Economies of scale" are characterized by costs per unit falling as the speed and volume of output rise. This definition has become the mantra of the manufacturing industry throughout the 20* century and continues today. The economies of scale mentality works as long as output growth is consumed by the market, but as soon as the market slows too much, levels off, or declines, scale economies begin to fail. Companies face two fixed obstacles when attempting to respond to their threatened economies of scale. First, managers are not trained to deal with this type of situation, so they apply economies of scale remedies and close plants or lay people off. second, economies of scale manufacturing systems are not designed for changes in demand and cannot adjust to deal with markets slowing or shrinking.
Most managers, executives, and engineers do not understand the underlying principles of TPS before they pick up the tools and attempt to apply them. As a remedy for this lack of understanding, people need a much deeper understanding of what rightdesigning for the lean enterprise really strives to accomplish-properly designing the complete system to give the customer just what they want, exactly when they want it, while maintaining superior quality at a minimum price-just as Toyota has always done. In this case, the minimum price means both an acceptable customer or market price and a manufacturer cost to support acceptable margins. Simply removing waste from the current systems is an improvement, but from the larger, long-term lean perspective the entire enterprise system needs to be completely redesigned.
Counter to this comprehensive perspective, the scale economies mindset leads managers to focus on cost reduction at point locations rather than system improvements. Cost reductions are not the issue-establishing continuously flowing (one-piece flow) value streams is the path to be pursued.
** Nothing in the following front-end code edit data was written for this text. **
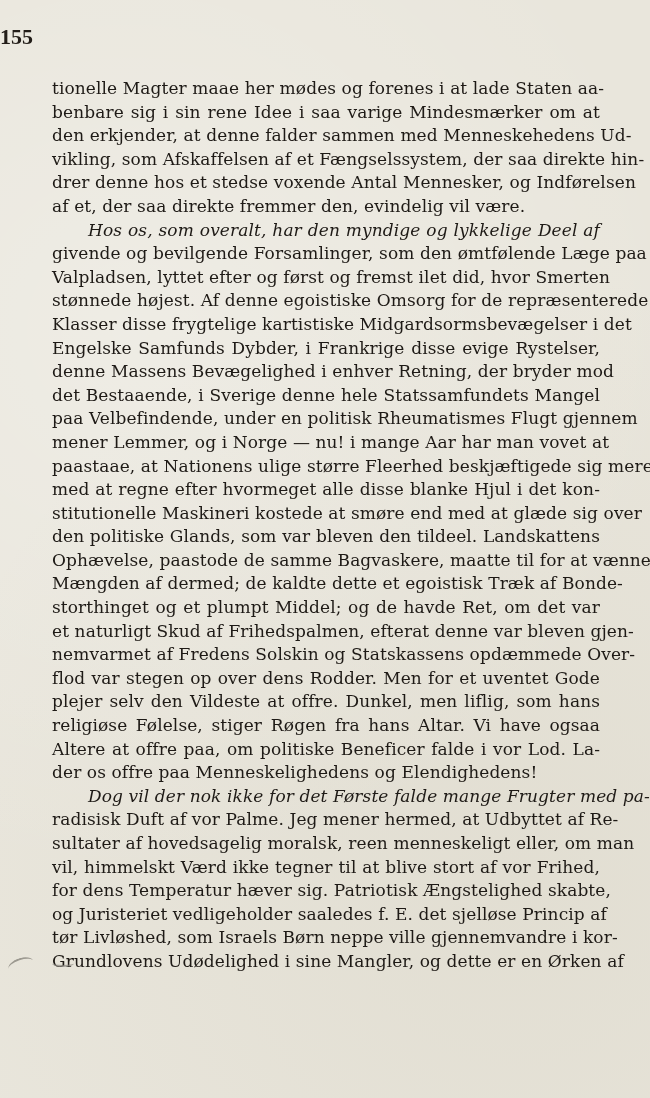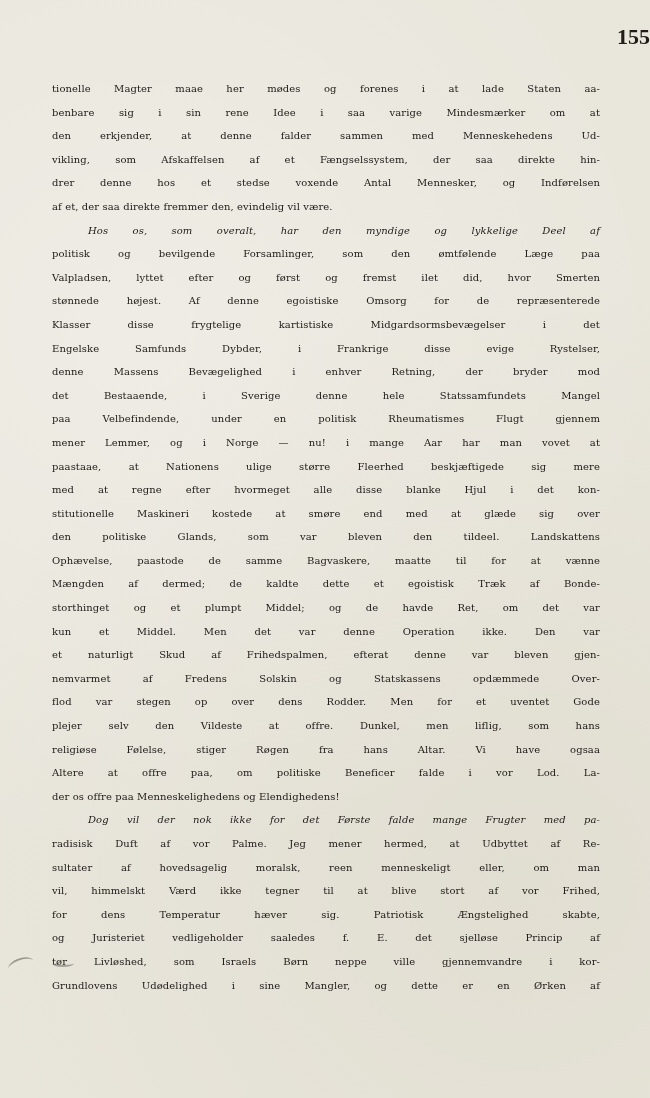"155" .page-number { text-align: right -> left }
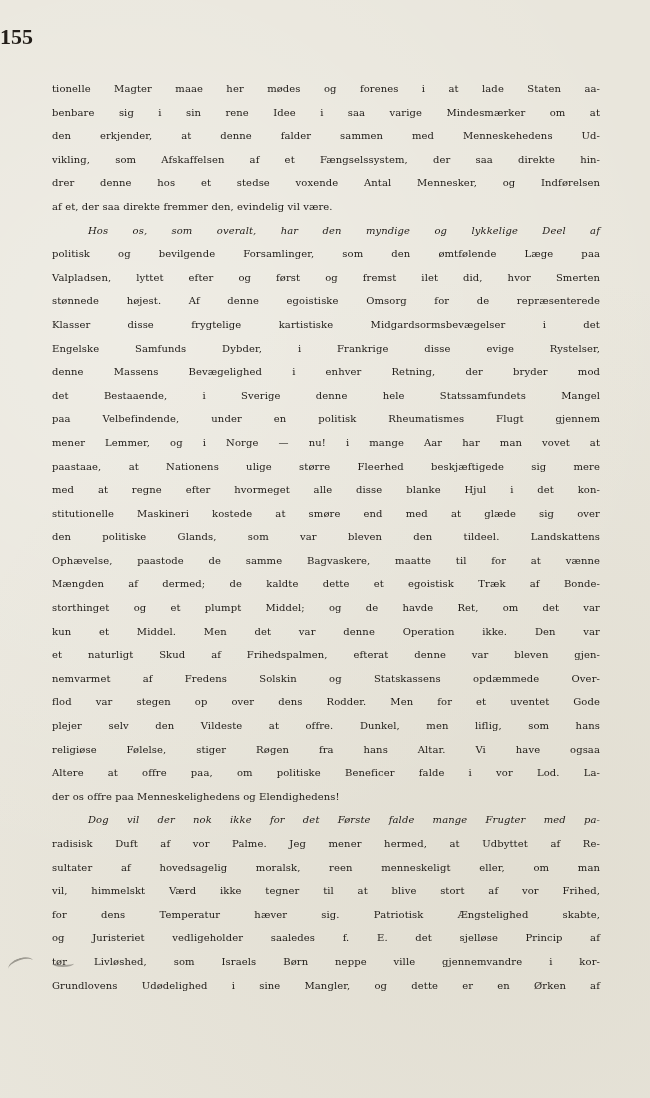"tionelle Magter maae her mødes" .line { font-size: 10px -> 17px }
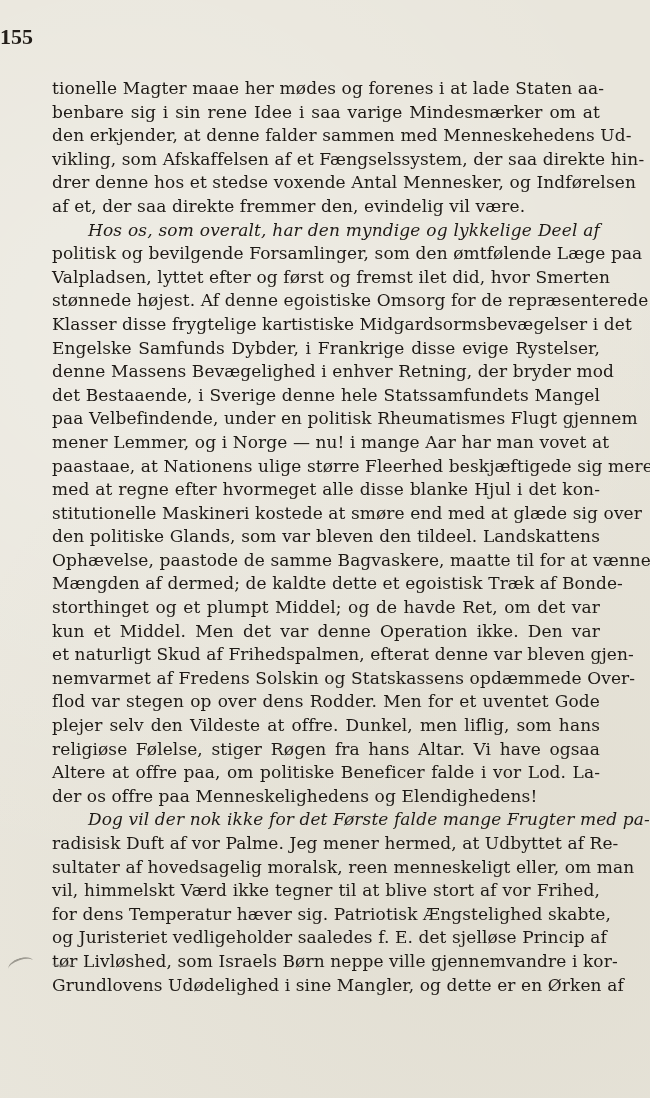"politisk og bevilgende Forsamlinger, som" div.line { text: politisk -> givende }
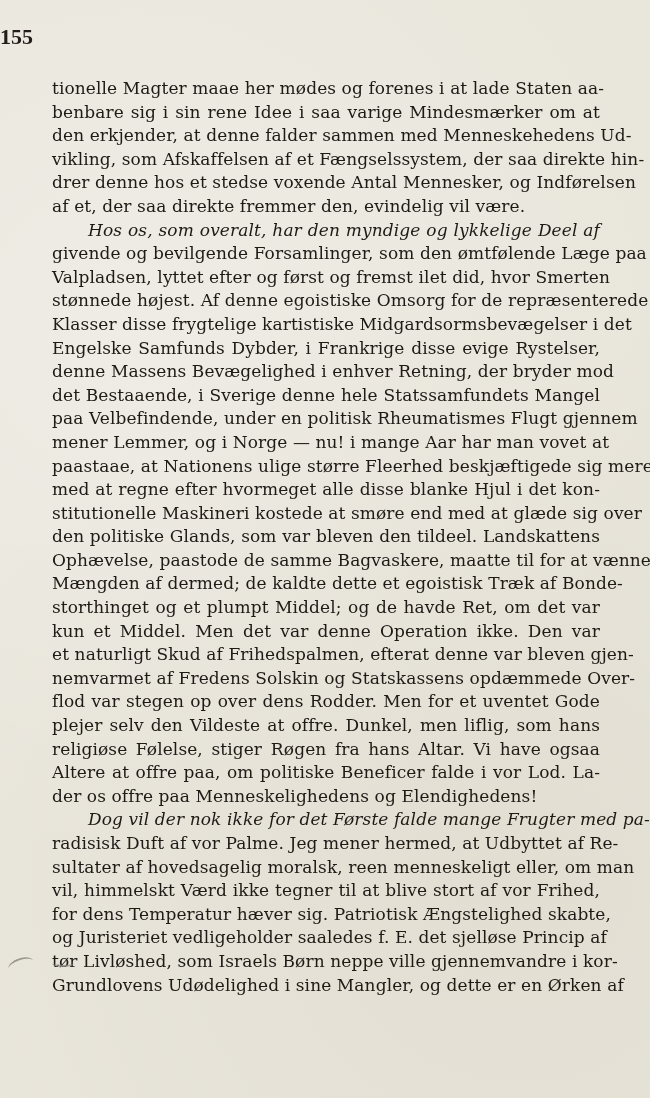"kun et Middel. Men det" div.line { html: <div>kun et Middel. Men det var denne Operation ikke. Den var</div> -> none }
A focus on point location improvements may seem to make sense at the micro-department level, but it reinforces the everdemanding increase volume mentality, which is the crux of failure for economies of scale.
In contrast to a lean, made-to-order design, economies of scale rely on batch production. To maintain favorable costs, managers push output through their local areas or departments and create an environment of speed and volume. These managers need to increase output because more product "absorbs" overhead creating the illusion of reduced costs. This mentality can be so ingrained that even if product is being produced in a cellular-value stream flow operation, the managers still plead with their people to bring down costs. "We need more cost reduction projects!" The demand to produce more to decrease costs creates a vicious cycle that confuses and deflates operations employees. Dr. Johnson explains that:
The main cause of overhead cost is kept to a minimum by minimizing the unit costs of output produced in every individual process. In other words, total cost is assumed to be the sum of individual costs in all the parts. Thus, the strategy for achieving minimum total cost is to produce as much output as possible in each and every part of the organization. Minimizing the cost per unit of output from every individual operation presumably ensures the lowest total cost for the products assembled from that output.
An inevitable but usually overlooked consequence of this cost minimization strategy is that it requires a company to produce more output in every period. The usual rationalization for requiring more output to achieve lower unit costs is the concept of scale economies.10
This speed and volume mentality creates overproduction. Taiichi Ohno famously professed that overproduction was the worst of all wastes: "the waste of overproduction- our worst enemy-because it helps hide other wastes."11 Ohno also states, "this kind of waste is definitely the result of pursuing quantity and speed."12 Overproduction is simply a waste manifestation of economies of scale.